[Exercise instructions] Leaving out the pictures, return word for word the stretch of entries below from the line holding "text: Assistants ->" through the line holding "text: 08/11/2024 ->".

[Source records]
§
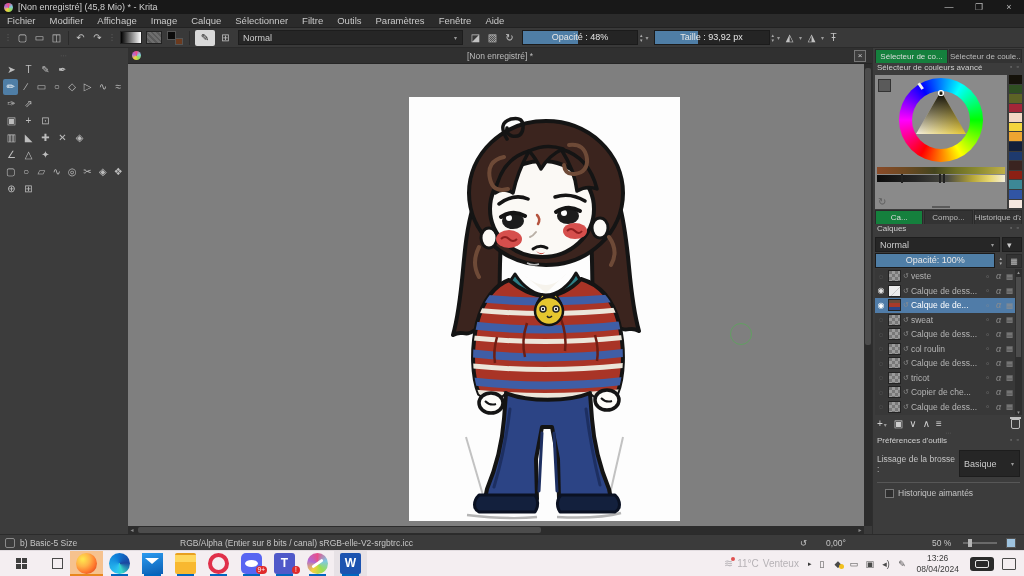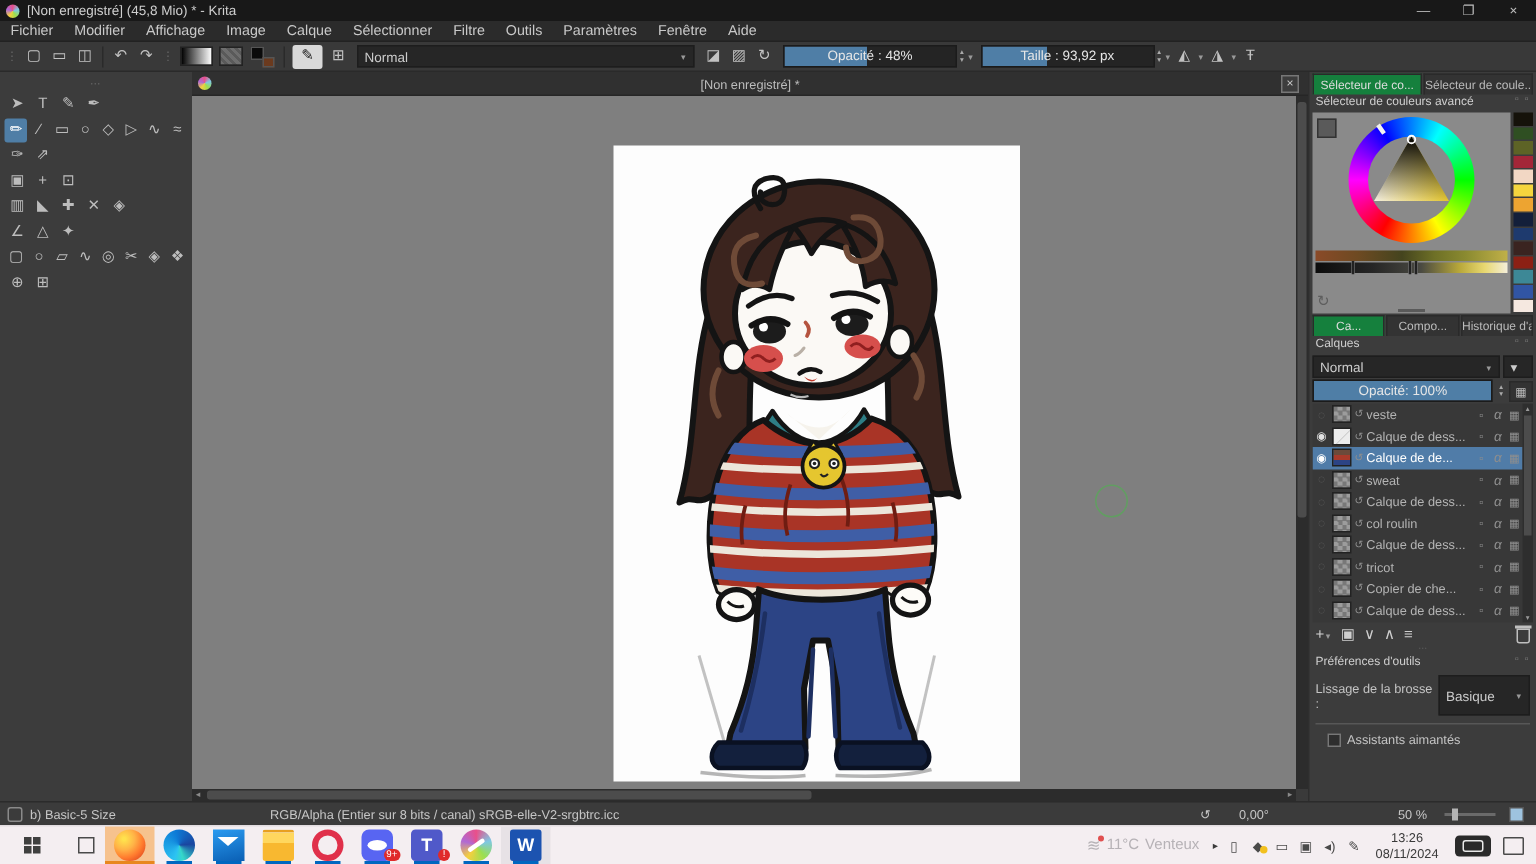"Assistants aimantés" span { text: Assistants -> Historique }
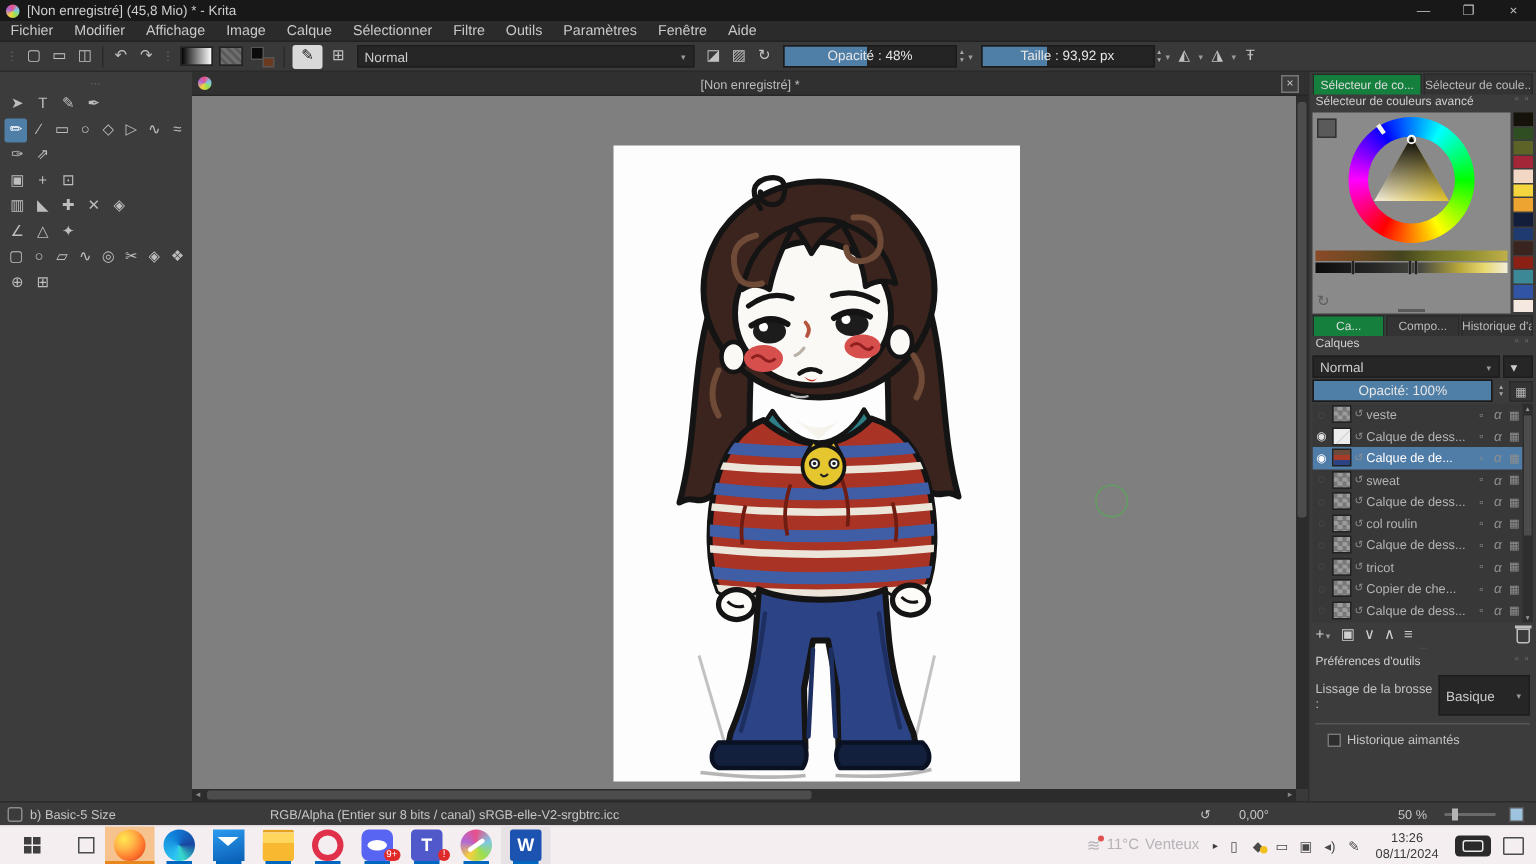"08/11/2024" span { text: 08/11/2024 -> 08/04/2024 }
§
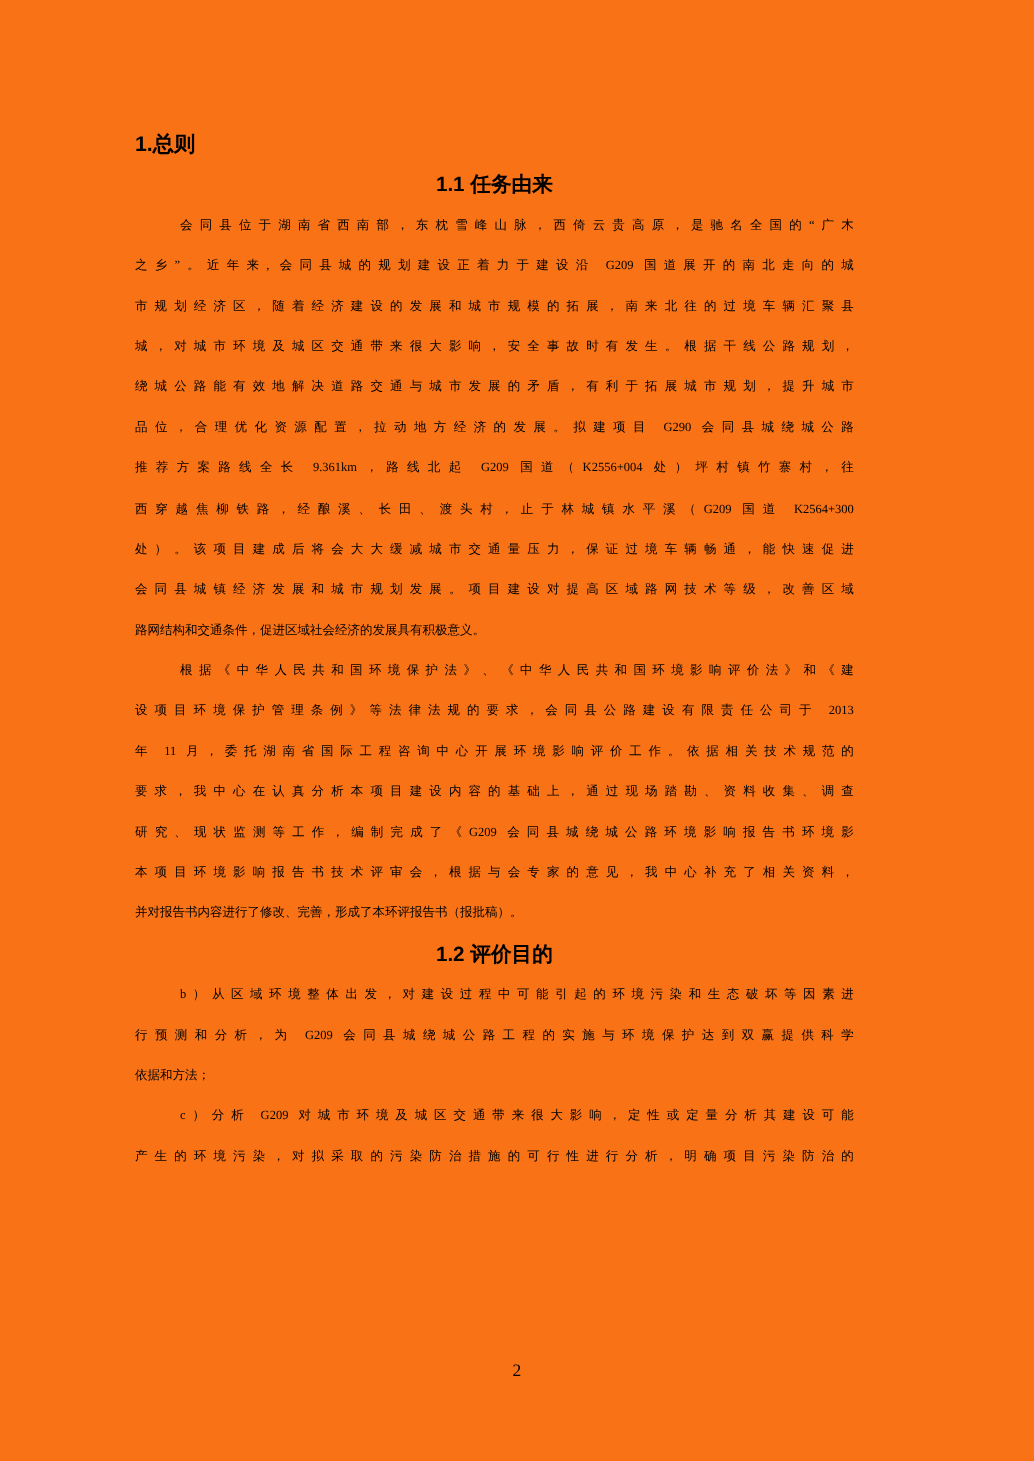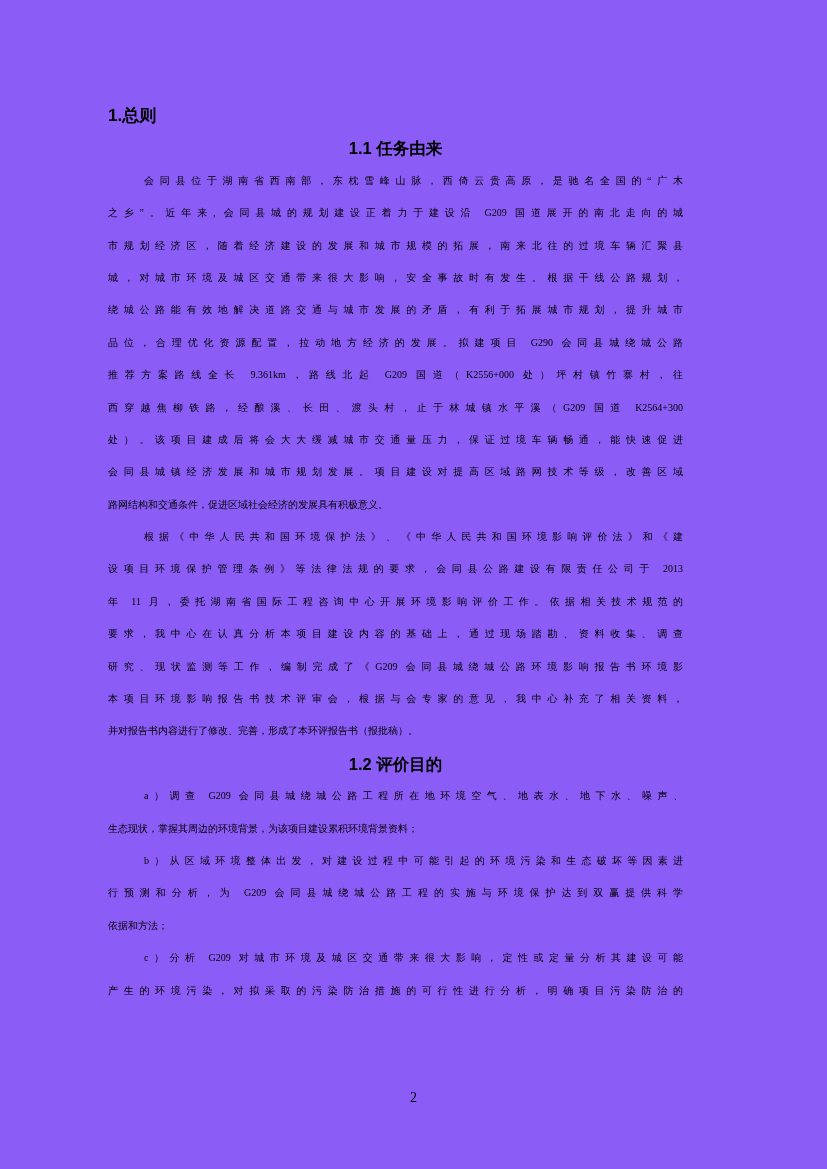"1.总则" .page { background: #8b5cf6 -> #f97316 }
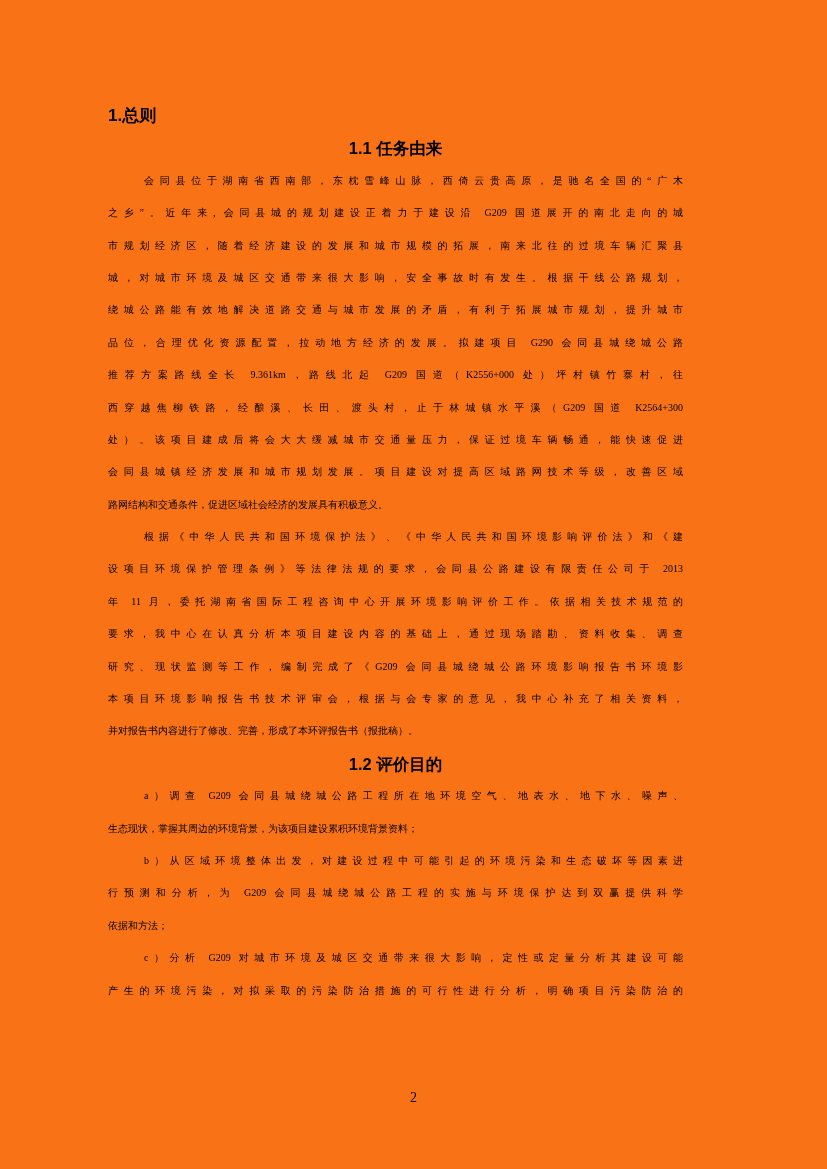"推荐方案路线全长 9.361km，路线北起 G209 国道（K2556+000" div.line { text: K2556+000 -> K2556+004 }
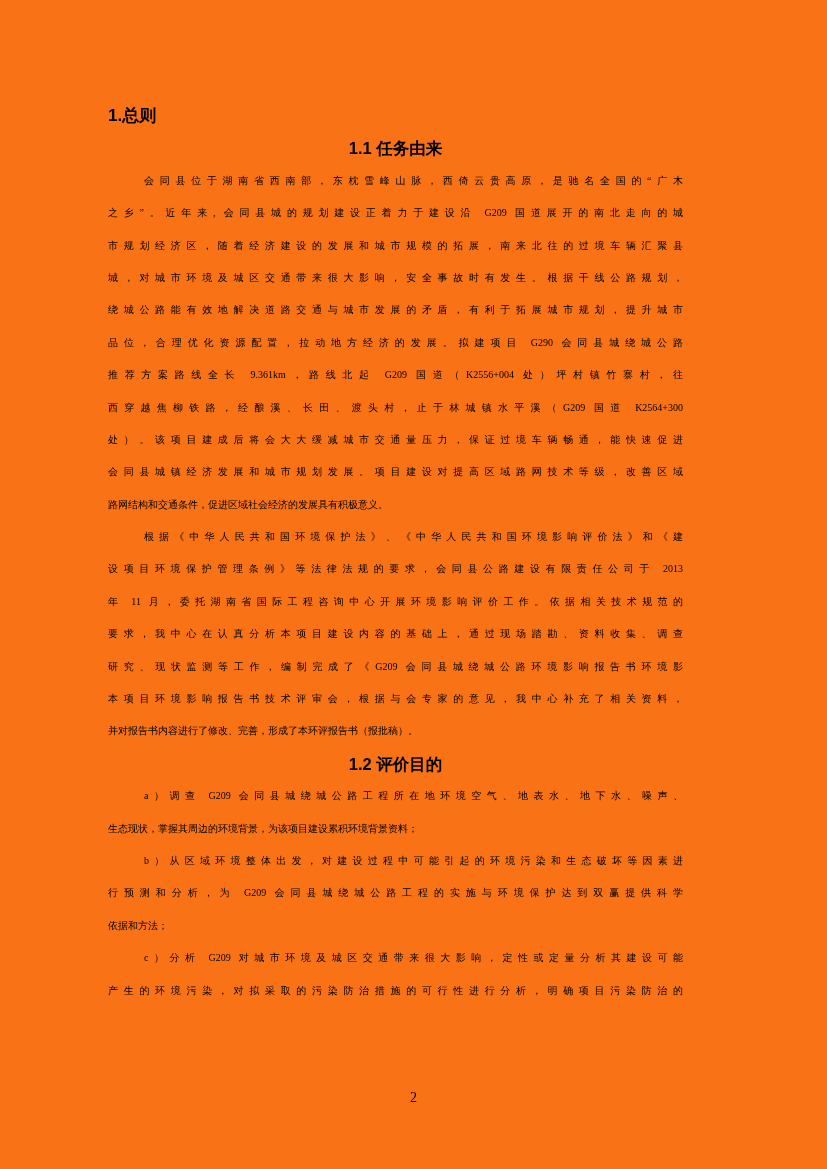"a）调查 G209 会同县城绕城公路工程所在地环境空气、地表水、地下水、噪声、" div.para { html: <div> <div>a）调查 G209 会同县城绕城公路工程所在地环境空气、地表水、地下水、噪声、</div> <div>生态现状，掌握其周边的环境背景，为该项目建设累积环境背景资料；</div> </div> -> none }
§
[Response area]
"Assistants aimantés" span { text: Assistants -> Historique }
"08/11/2024" span { text: 08/11/2024 -> 08/04/2024 }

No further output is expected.